Мой мобильный лежал на столе. Надо набрать всего три цифры: 112. А дальше приедет полиция и заберёт меня из этой комнаты, чтобы посадить в другую тюрьму, или в психушку, это уж как повезёт. Что я наделал?! Ледяные пальцы замерли над мобильным. Паника выворачивала мне все внутренности. Я не хотел её убивать, я любил Диану! Но теперь буду гнить в тюрьме или дурдоме… Для ЭТОГО я убил свой страх?!! А может… Если…Наглая мысль обожгла меня. Если спрятать тело. Никто не знает, что Диана ко мне приходила. Никто не будет её искать. По крайней мере, сразу. Родителей нет. С работы она уволилась. Подружки? Наверняка, она сообщила им, что уезжает. Парень…Ну…он не знает, что она взяла билеты и собиралась к нему ехать. Мысли, одна за другой, долбили мою голову… Ты сволочь. Звони в полицию! Живо! Я тупо уставился на экран телефона. Чьи-то не отвеченные вызовы.
Громкий звонок в дверь ударил меня по голове. Я перестал дышать. Замер. Может, мне показалось? Мой воспалённый мозг уже на пределе. Тишина. Я уже собирался выдохнуть, как звонок резанул по ушам снова. Кто это?! Полиция?! Наверное, соседи услышали крики Дианы и вызвали. Но эти люди даже не знают, что я существую. Я уверен, что и соседи соседей никогда не узнают друг друга, столкнувшись на улице. В больших домах всегда так. Всем по барабану. А уж вызвать полицию…Вряд ли…Звонок. Очень длинный. Точно полиция. Я сделал несколько шагов. Воздух в комнате вдруг стал густым, как сметана, и мешал мне идти. Я медленно шёл по коридору. Непослушные пальцы дольше обычного возились с замком…
На меня смотрело взволнованное лицо подруги матери. Как раз той, что ругалась с мамой когда-то из-за меня. Татьяна Сергеевна поднесла руку к звонку, чтобы ещё раз нажать.
– Ох! Наконец-то, Кирилл.
Какого рожна её принесло именно сейчас?! Я стоял на негнущихся ногах, приоткрыв дверь, и с ужасом думал: ещё пара сантиметров и…мне конец. Она всё увидит. Мне хватило мозгов спрятать за спину правую руку, на которой до сих пор сохранились кровавые следы моего преступления.
– Я уже разволновалась! Так долго не открывал!
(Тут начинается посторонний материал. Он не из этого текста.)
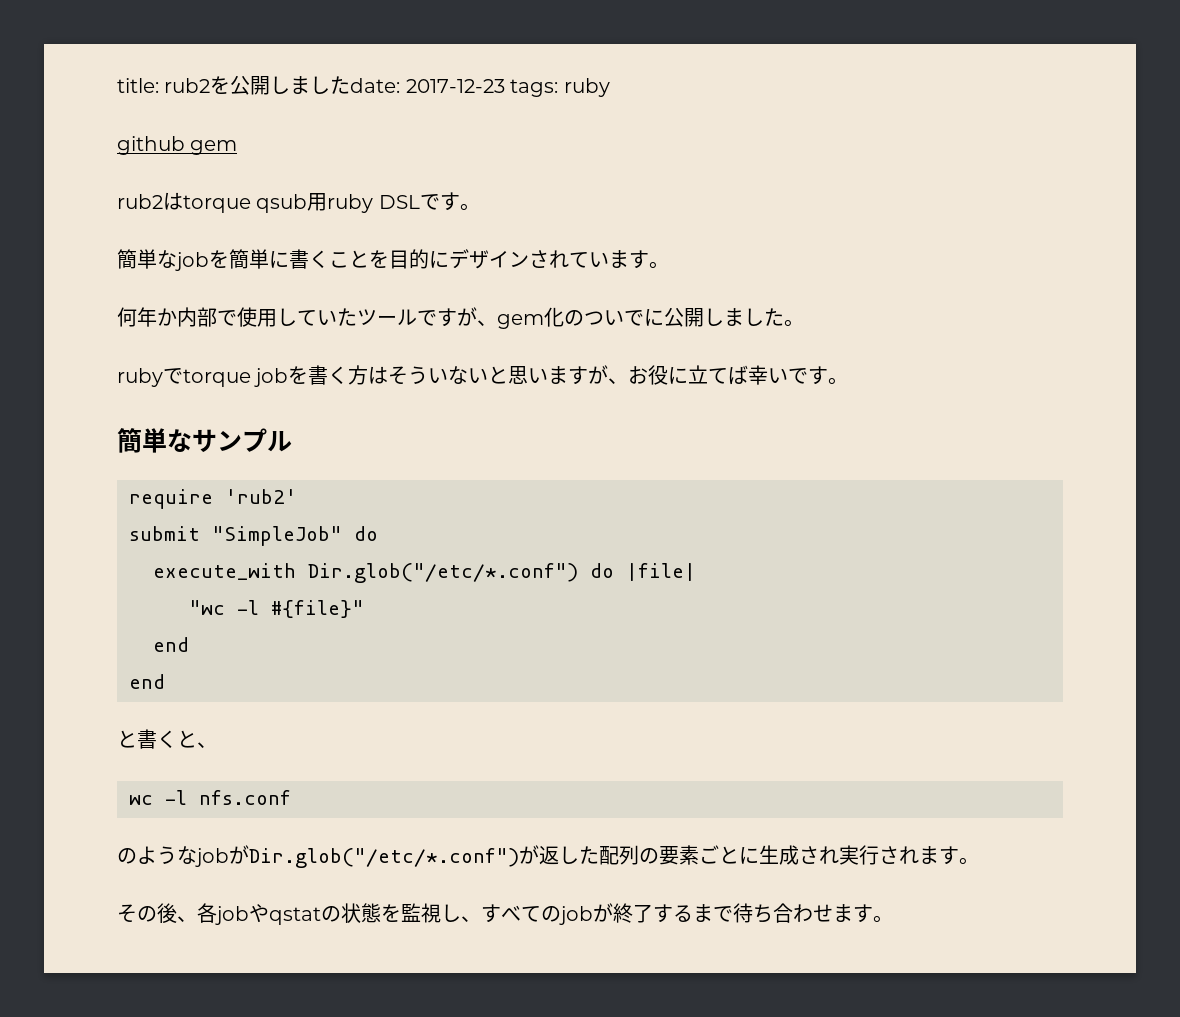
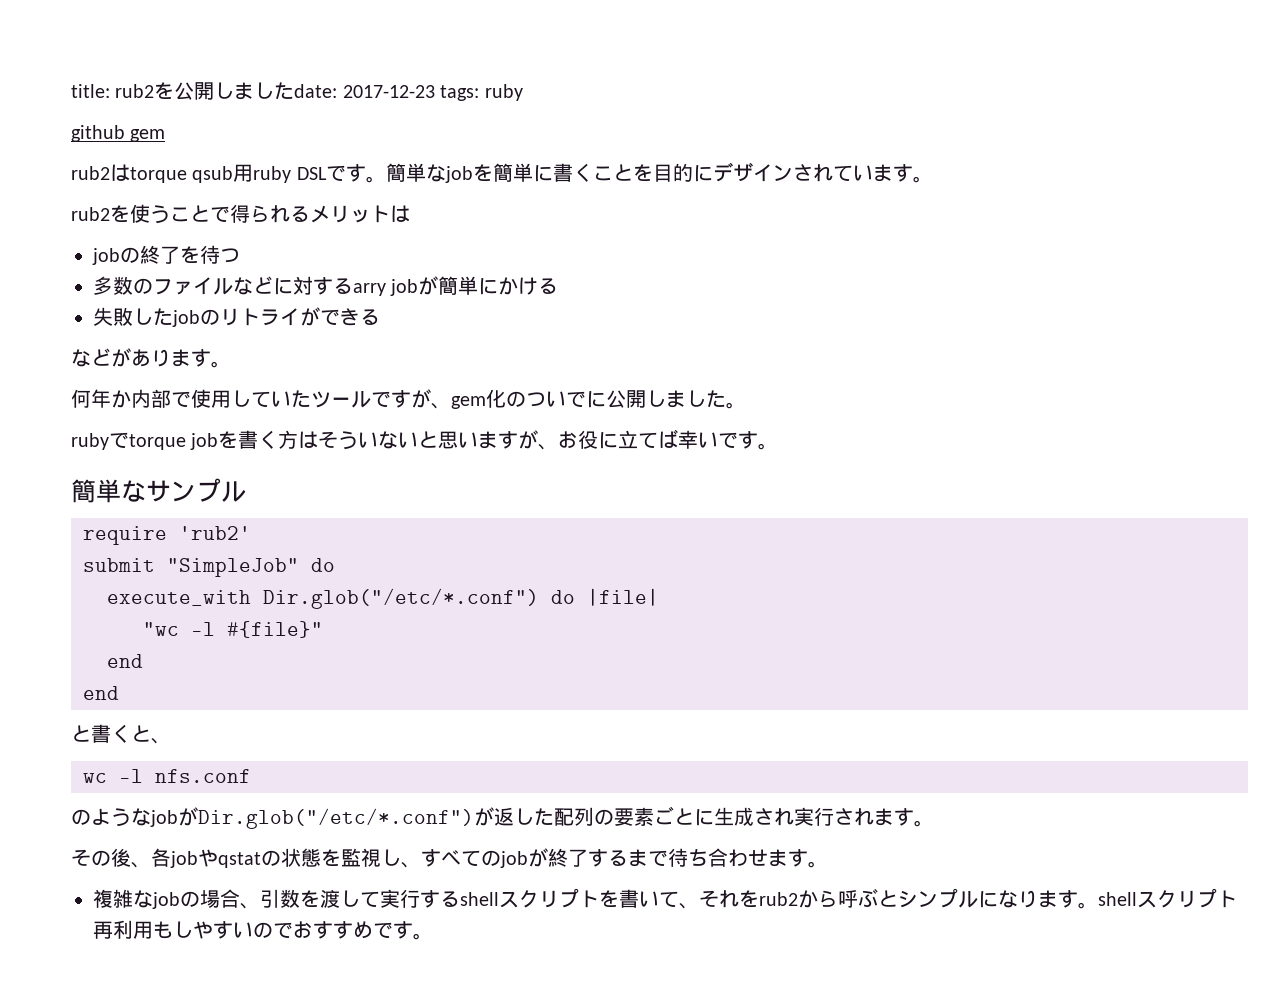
- rub2はtorque qsub用ruby DSLです。
- 簡単なjobを簡単に書くことを目的にデザインされています。
+ rub2はtorque qsub用ruby DSLです。簡単なjobを簡単に書くことを目的にデザインされています。
+ rub2を使うことで得られるメリットは
+ jobの終了を待つ
+ 多数のファイルなどに対するarry jobが簡単にかける
+ 失敗したjobのリトライができる
+ などがあります。
+ 複雑なjobの場合、引数を渡して実行するshellスクリプトを書いて、それをrub2から呼ぶとシンプルになります。shellスクリプト再利用もしやすいのでおすすめです。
Татьяна Сергеевна замолчала и вопросительно уставилась на меня. Не только её глаза, но даже нарисованные брови цепко осматривали моё тело сантиметр за сантиметром.
– Здравствуйте, Татьяна Сергеевна. – Я постарался контролировать свой голос.
– Два раза набирала тебя на мобильный, ты не отвечал! Хотела предупредить, что заскочу вечером. Была в магазине, тут недалеко.
Она дёрнула рукой, в которой держала большой пакет, показывая, что он тяжёлый. Затем уверенно шагнула ко мне.
– Возьми, Кирюша. Тяжело. Что мы в дверях-то стоим?
Я не шелохнулся, только сильнее вжался в дверь, сердце провалилось. Глаза и брови продолжали меня сверлить.
– Ты какой-то странный. Всё в порядке?
Надо её спровадить. Не стой, как истукан. Чёрт, зачем она так сильно красит брови?!
– Я…не один. Извините, Татьяна Сергеевна, вы не совсем вовремя.
– Да?..
Брови напряглись, но потом мигом расслабились.
– Поняла, поняла, – она понизила голос. – Девушка?.. Я потом зайду. Созвонимся, хорошо?
Хорошо, хорошо. Только, уходи же ты, наконец. Вместе со своими бровями.
– Конечно, Татьяна Сергеевна. Я вам позвоню.
– Рада, что у тебя всё в порядке, – она улыбнулась.
Я устало кивнул.
– Познакомишь нас потом? – Татьяна Сергеевна, с любопытством, подмигнула.
Она когда-нибудь уйдёт?! Почти год не заходила, и тут нарисовалась. Никогда ещё разговор не казался мне такой пыткой.
– Да, возможно. Всего хорошего, Татьяна Сергеевна.
Она, наконец, развернулась и поплыла по лестничной площадке в сторону лифта. Я судорожно захлопнул дверь.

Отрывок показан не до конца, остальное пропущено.